** Data in this exercise follows **

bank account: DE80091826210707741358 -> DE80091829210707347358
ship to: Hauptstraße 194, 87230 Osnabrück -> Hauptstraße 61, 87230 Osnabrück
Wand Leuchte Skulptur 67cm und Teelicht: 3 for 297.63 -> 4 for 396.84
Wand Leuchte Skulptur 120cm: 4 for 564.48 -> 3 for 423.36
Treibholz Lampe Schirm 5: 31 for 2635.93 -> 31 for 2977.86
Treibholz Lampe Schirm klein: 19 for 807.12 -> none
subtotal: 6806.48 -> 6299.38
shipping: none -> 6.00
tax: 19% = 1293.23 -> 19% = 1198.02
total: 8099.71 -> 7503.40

** End of Data in this exercise **

What you will do:
Wherever the string "none" appears in the entries, copy that line.

Result of this exercise:
Treibholz Lampe Schirm klein: 19 for 807.12 -> none
shipping: none -> 6.00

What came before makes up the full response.